The sad fact is that even in New York, where we Latinos abound, the theater world often reflects a much more closed system. I’m talking onstage and off.
For decades, the vast majority of Latino roles were maids, gang bangers, etc etc. It’s demoralizing, obnoxious, and reductive of an entire people. It’s a lie about who we are, how complicated our dreams and individuality are.
Chicago has a historic Puerto Rican and Latino community. Its history as a hub of Latino migration is beautiful and robust. I’ve had the honor of working in Chicago numerous times and getting to know a deep pool of diverse talent there. Artists like Eddie Torres founded Latino theater companies to create opportunities where there were none. The Goodman houses a Latino theater festival frequently, and they did a beautiful job casting my play The Happiest Song Plays Last. DePaul recently hosted the Latino/a Theater Commons festival. Chicago is poised to be at the forefront of these issues!
I am proud to have written complex roles for actors of many ethnicities: Latino, African-American, White, Asian-American, Arab-American. I have stumbled at times. But I continue to commit to nuance and specificity as the core of the dramatic impulse, and the gateway to the human experience.
I have been in a lot of rooms where people give lip service to being committed to diversity. But that’s different than doing the hard work that it often involves.
I do not hold these views as strongly with educational and non-professional productions. I’m happy for schools and communities who do not have these actors on hand to use In the Heights as an educational experience for participants of all stripes.
I have had the pleasure of working with directors of many backgrounds on my work.

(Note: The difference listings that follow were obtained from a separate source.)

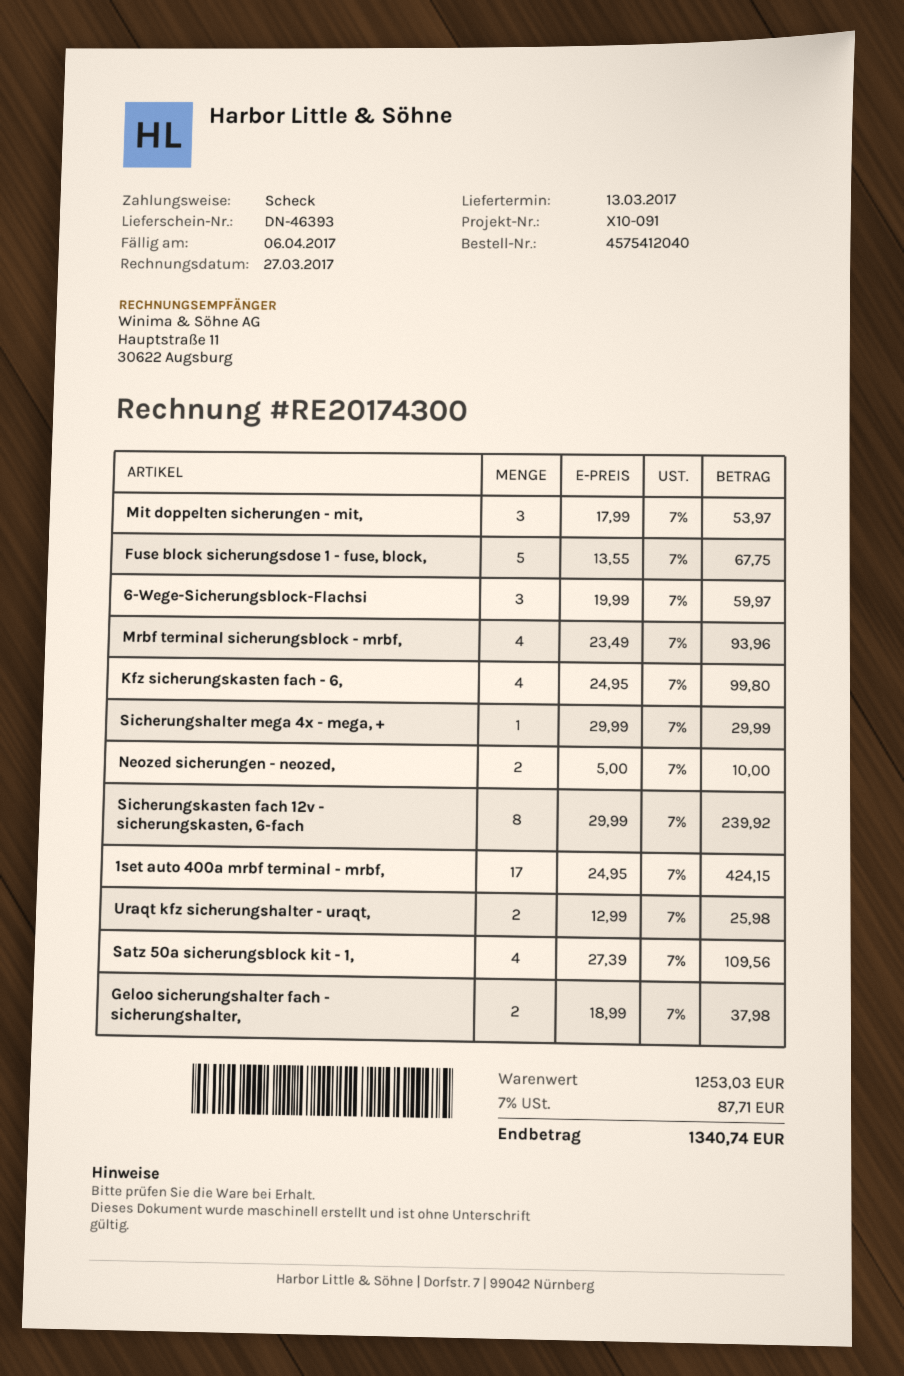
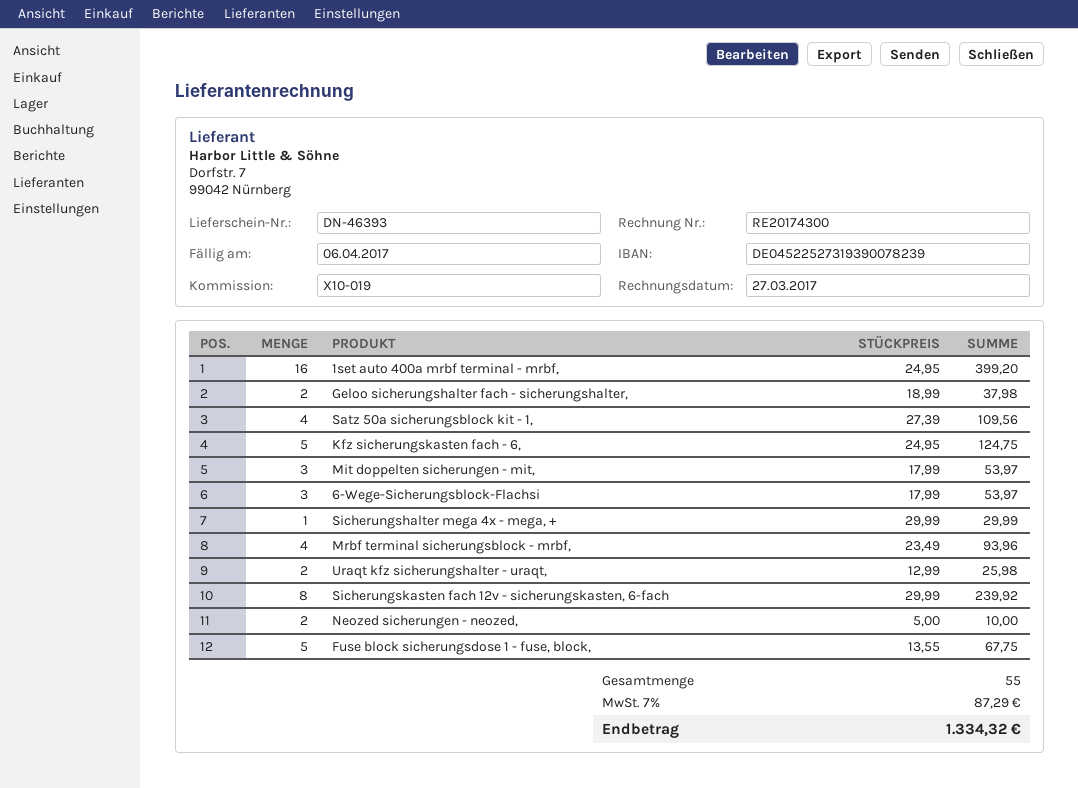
reference: X10-091 -> X10-019
6-Wege-Sicherungsblock-Flachsi: 3 x 19.99 = 59.97 -> 3 x 17.99 = 53.97
Kfz sicherungskasten fach - 6,: 4 x 24.95 = 99.80 -> 5 x 24.95 = 124.75
1set auto 400a mrbf terminal - mrbf,: 17 x 24.95 = 424.15 -> 16 x 24.95 = 399.20
tax: 7% = 87.71 -> 7% = 87.29
total: 1340.74 -> 1334.32

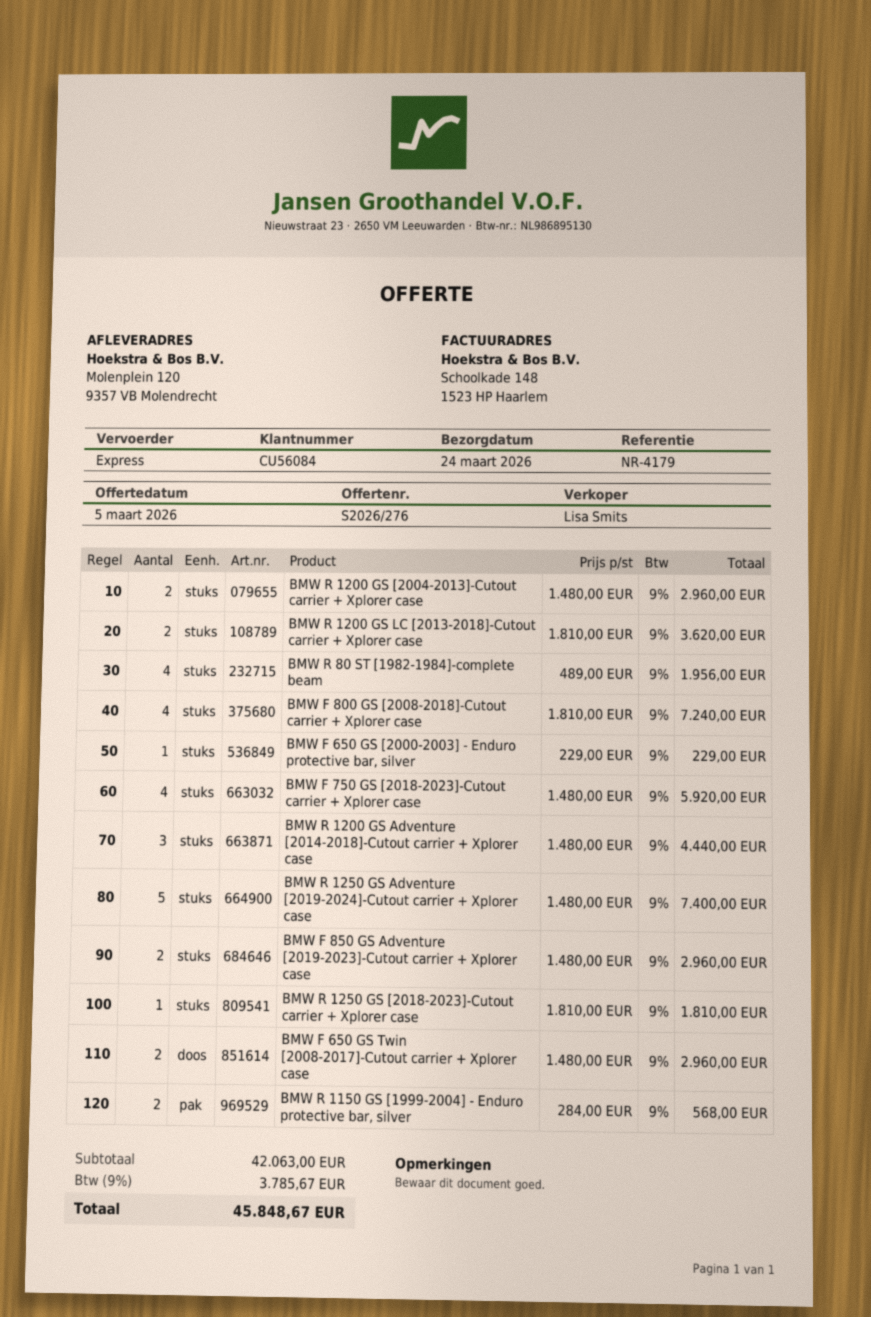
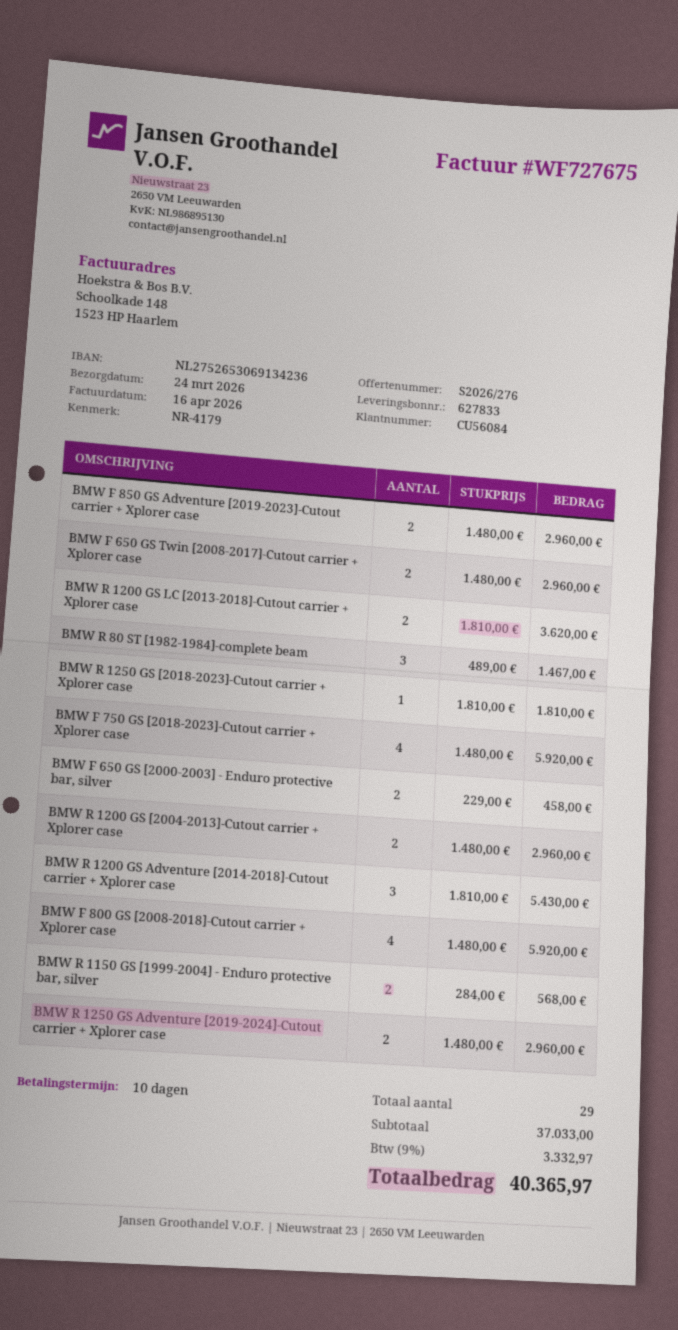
BMW R 80 ST [1982-1984]-complete beam: 4 x 489.00 = 1956.00 -> 3 x 489.00 = 1467.00
BMW F 800 GS [2008-2018]-Cutout carrier + Xplorer case: 4 x 1810.00 = 7240.00 -> 4 x 1480.00 = 5920.00
BMW F 650 GS [2000-2003] - Enduro protective bar, silver: 1 x 229.00 = 229.00 -> 2 x 229.00 = 458.00
BMW R 1200 GS Adventure [2014-2018]-Cutout carrier + Xplorer case: 3 x 1480.00 = 4440.00 -> 3 x 1810.00 = 5430.00
BMW R 1250 GS Adventure [2019-2024]-Cutout carrier + Xplorer case: 5 x 1480.00 = 7400.00 -> 2 x 1480.00 = 2960.00
subtotal: 42063.00 -> 37033.00
tax: 9% = 3785.67 -> 9% = 3332.97
total: 45848.67 -> 40365.97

Women and men, Latin@, Asian American, African American, bicultural, and white. I have purposely tried to work with the widest range of directors possible, aesthetically and culturally speaking, and this broad group of collaborators has enriched my vision as an artist.
I have chosen directors based on many considerations: aesthetics, artistic mission, their connection with a given script, their history of excellent casting and designer collaborations.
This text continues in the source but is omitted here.